The task ▸
Show each line from the records below in which the word "cargo" occurs.

====== Information provided ======

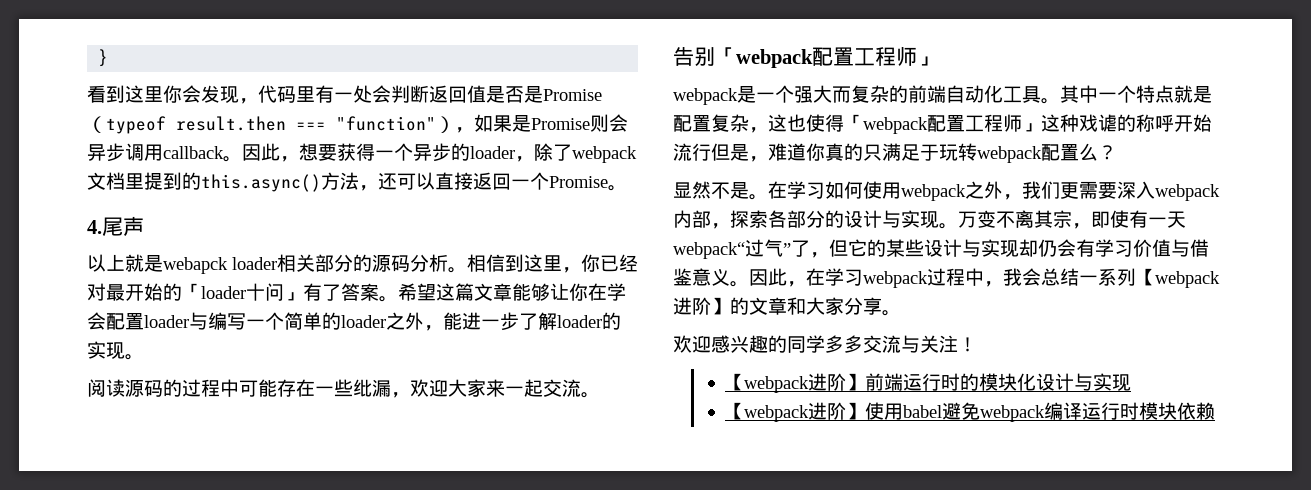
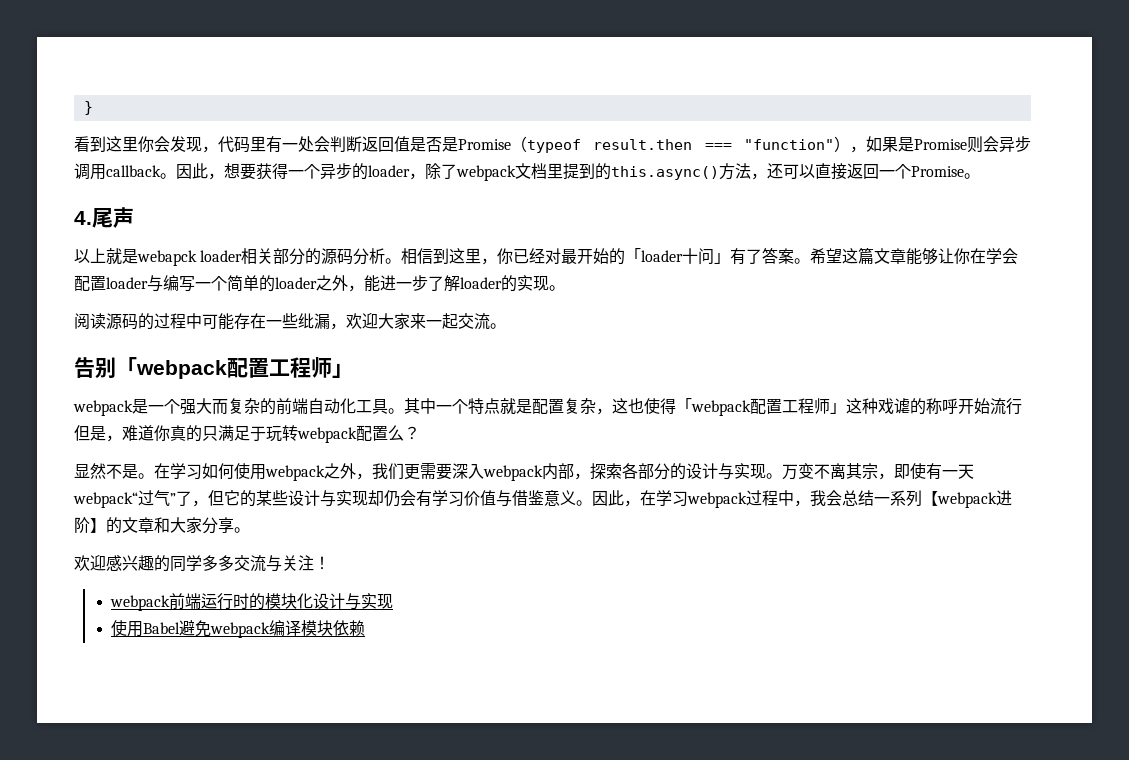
- 【webpack进阶】前端运行时的模块化设计与实现
+ webpack前端运行时的模块化设计与实现
- 【webpack进阶】使用babel避免webpack编译运行时模块依赖
+ 使用Babel避免webpack编译模块依赖

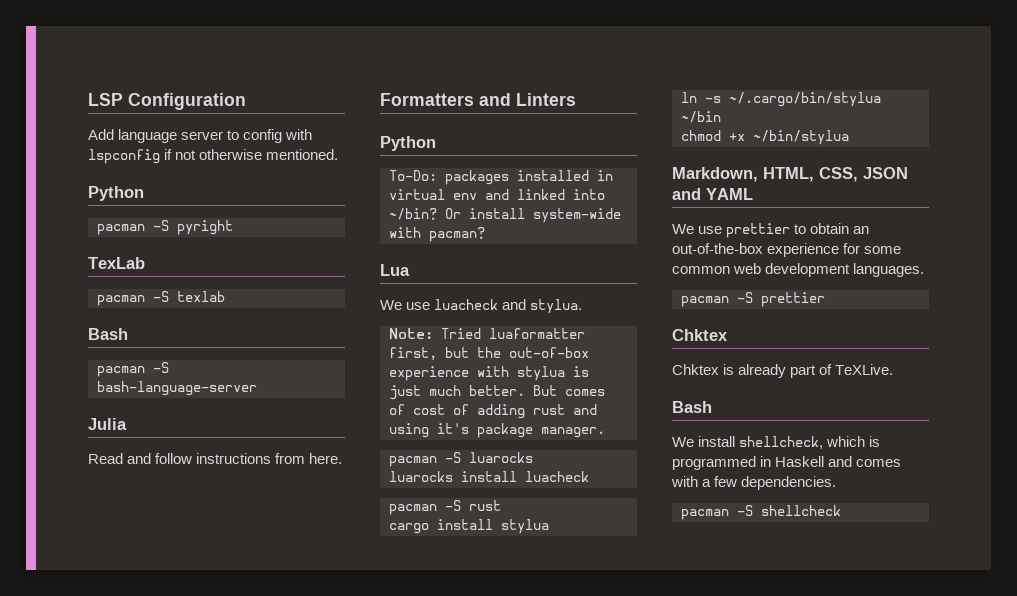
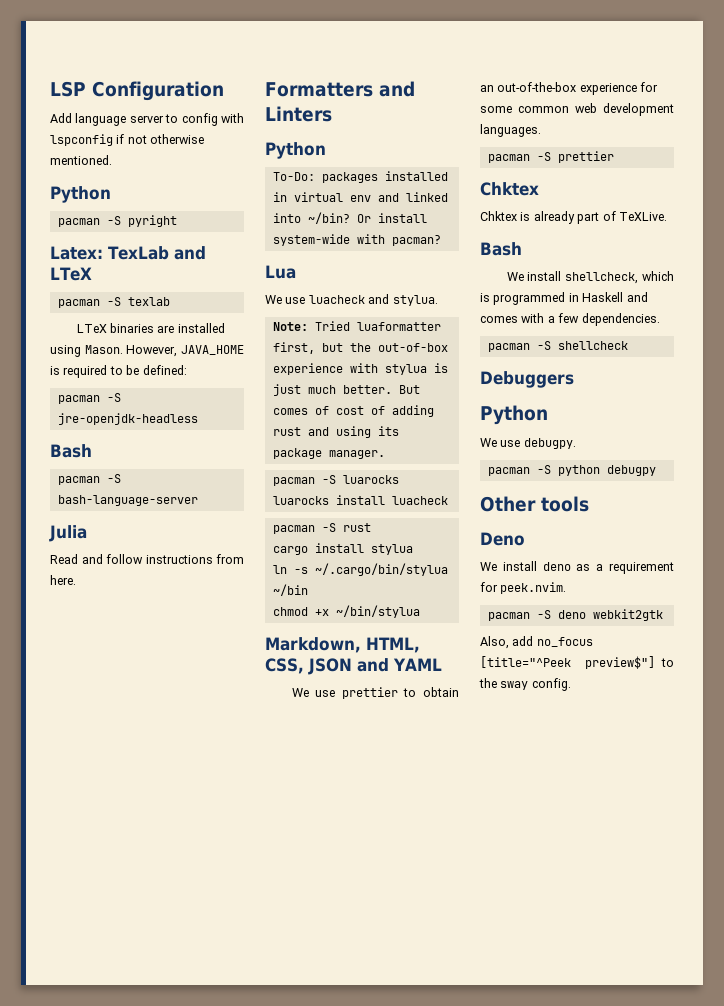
- TexLab
+ Latex: TexLab and LTeX
+ LTeX binaries are installed using Mason. However, JAVA_HOME is required to be defined:
+ pacman -S jre-openjdk-headless
- But comes of cost of adding rust and using it's package manager.
+ But comes of cost of adding rust and using its package manager.
+ Debuggers
+ Python
+ We use debugpy.
+ pacman -S python debugpy
+ Other tools
+ Deno
+ We install deno as a requirement for peek.nvim.
+ pacman -S deno webkit2gtk
+ Also, add no_focus [title="^Peek preview$"] to the sway config.

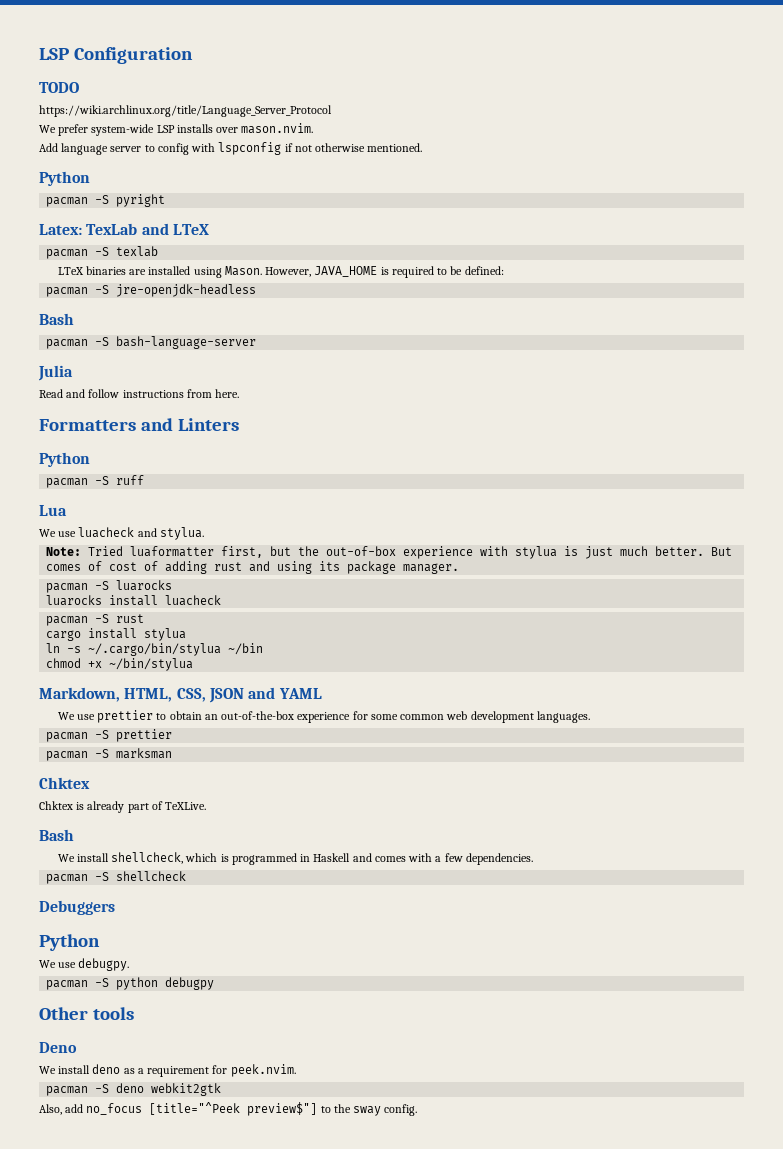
+ TODO
+ https://wiki.archlinux.org/title/Language_Server_Protocol
+ We prefer system-wide LSP installs over mason.nvim.
- To-Do: packages installed in virtual env and linked into ~/bin? Or install system-wide with pacman?
+ pacman -S ruff
+ pacman -S marksman

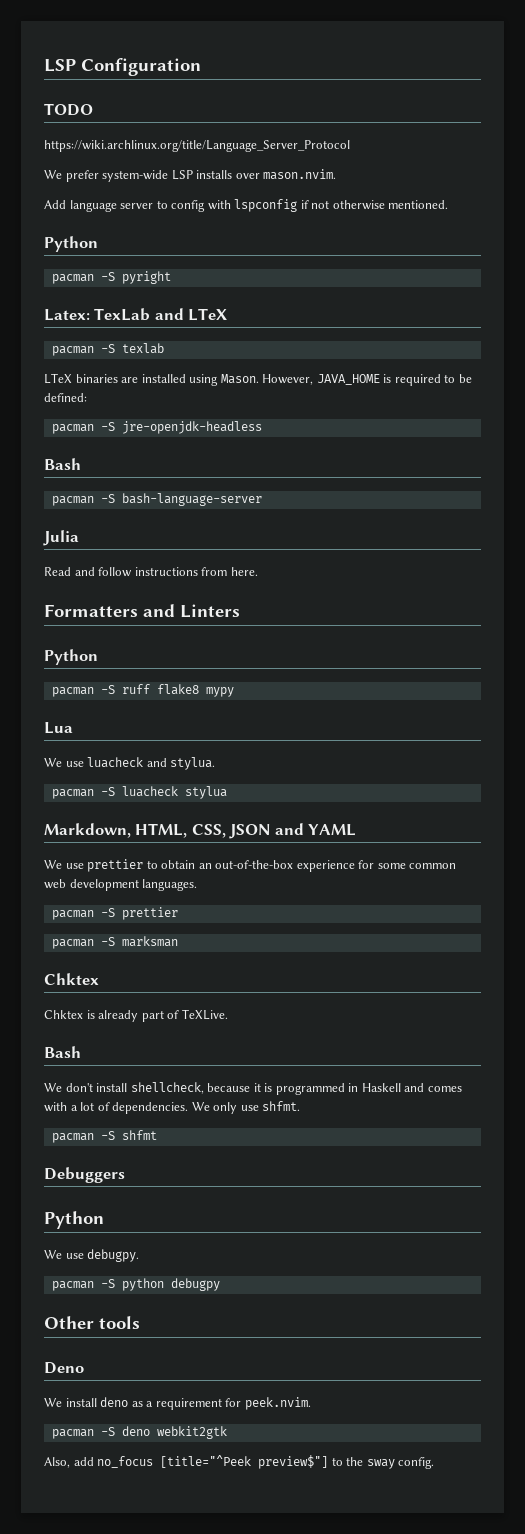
- pacman -S ruff
+ pacman -S ruff flake8 mypy
- Note: Tried luaformatter first, but the out-of-box experience with stylua is just much better. But comes of cost of adding rust and using its package manager.
- pacman -S luarocks
- luarocks install luacheck
- pacman -S rust
- cargo install stylua
- ln -s ~/.cargo/bin/stylua ~/bin
- chmod +x ~/bin/stylua
+ pacman -S luacheck stylua
- We install shellcheck, which is programmed in Haskell and comes with a few dependencies.
- pacman -S shellcheck
+ We don't install shellcheck, because it is programmed in Haskell and comes with a lot of dependencies. We only use shfmt.
+ pacman -S shfmt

======

Solution to this task ▸
- cargo install stylua
- ln -s ~/.cargo/bin/stylua ~/bin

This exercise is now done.